=== WHAT TO WORK ON ===
In the records below, find the line that contains "mitre | improvement_real: 1 -> 1.301", then transcribe it and every later line exactly, stopping at the final line.

┌─ PROVIDED DATA

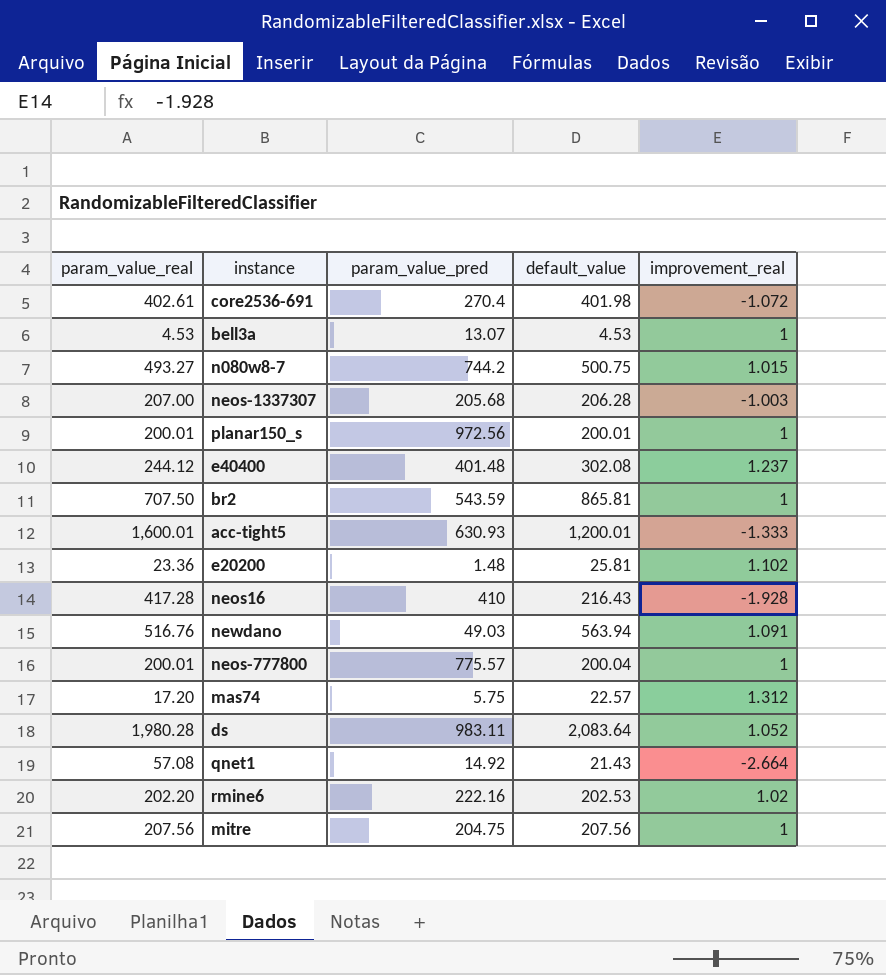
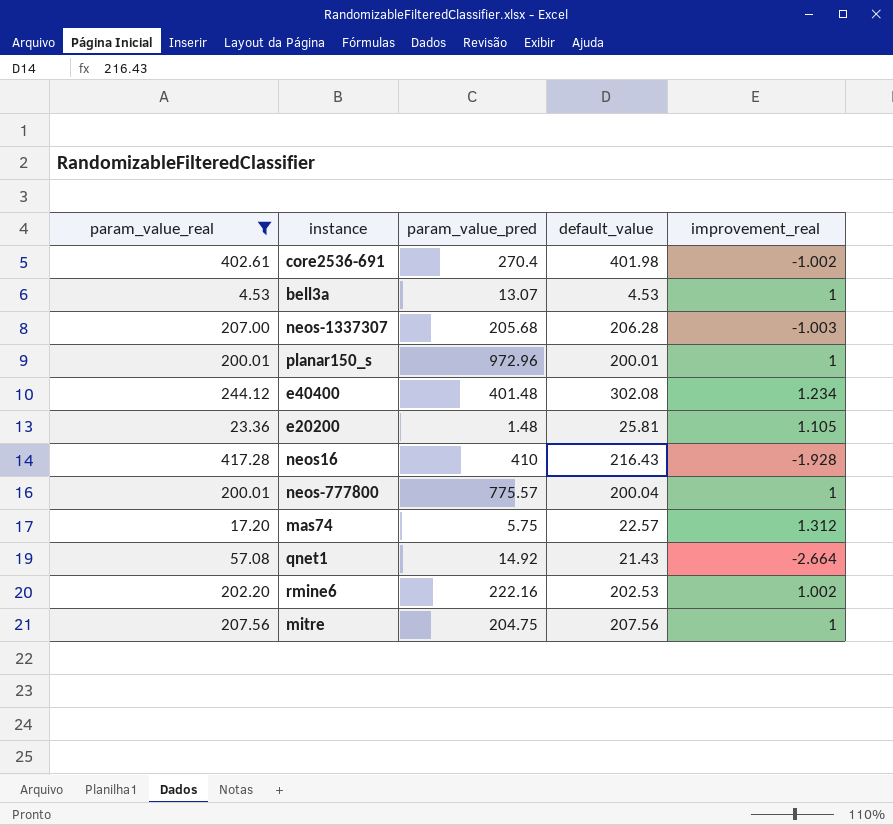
filter: none -> param_value_real <= 417.28
core2536-691 | improvement_real: -1.072 -> -1.002
planar150_s | param_value_pred: 972.56 -> 972.96
e40400 | improvement_real: 1.237 -> 1.234
e20200 | improvement_real: 1.102 -> 1.105
rmine6 | improvement_real: 1.02 -> 1.002

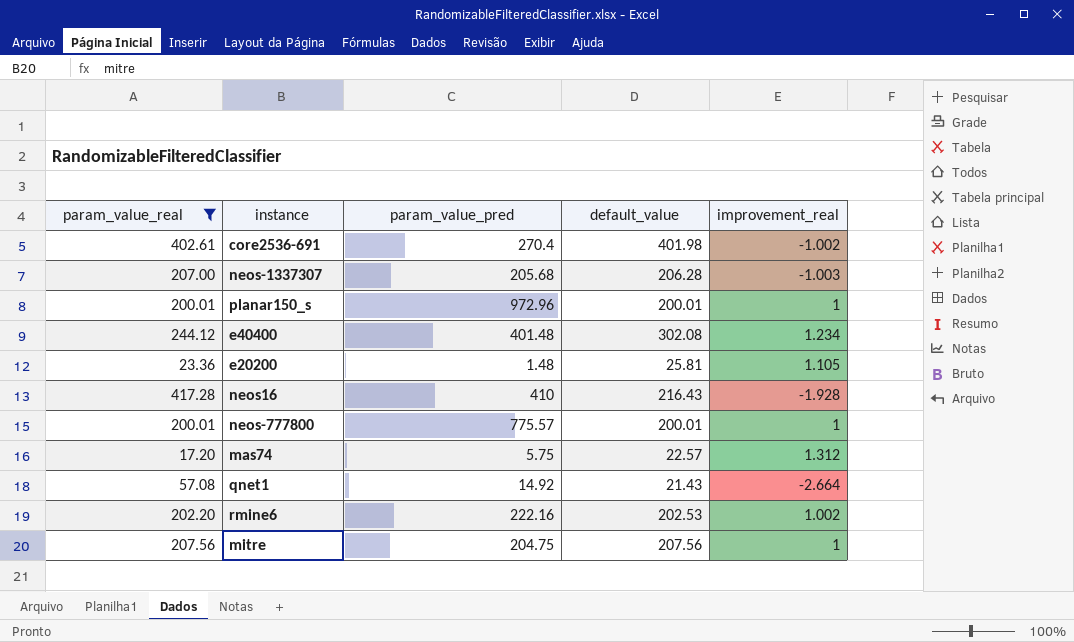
row bell3a: 4.53 | 13.07 | 4.53 | 1 -> none
neos-777800 | default_value: 200.04 -> 200.01

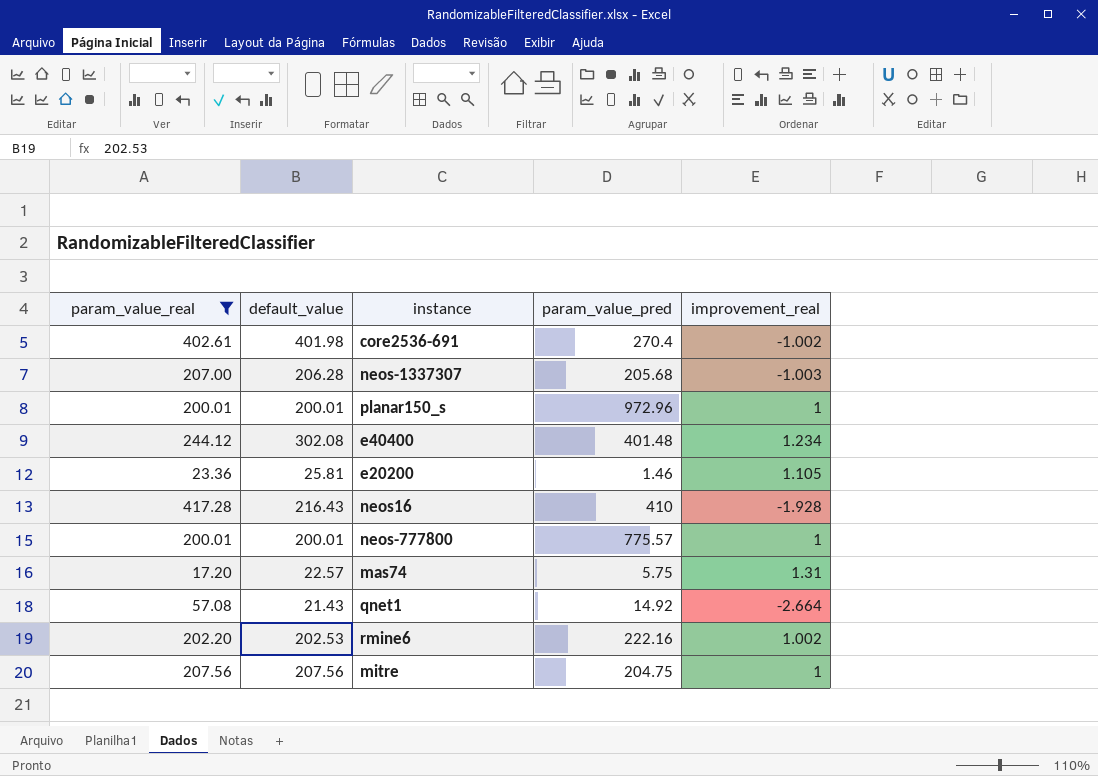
column default_value | position: 4 -> 2
e20200 | param_value_pred: 1.48 -> 1.46
mas74 | improvement_real: 1.312 -> 1.31

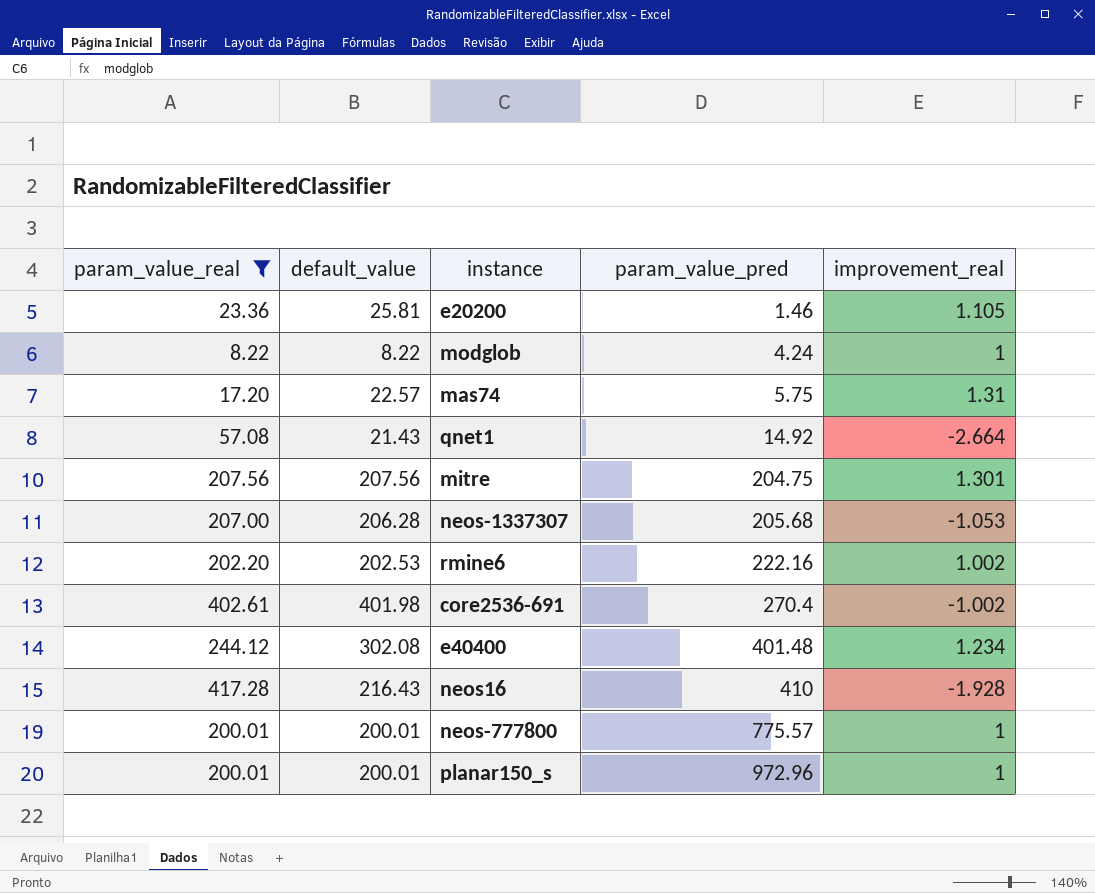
row order: none -> param_value_pred ascending
row modglob: none -> 8.22 | 8.22 | 4.24 | 1
mitre | improvement_real: 1 -> 1.301
neos-1337307 | improvement_real: -1.003 -> -1.053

└─

=== OUTPUT FOR THIS EXERCISE ===
mitre | improvement_real: 1 -> 1.301
neos-1337307 | improvement_real: -1.003 -> -1.053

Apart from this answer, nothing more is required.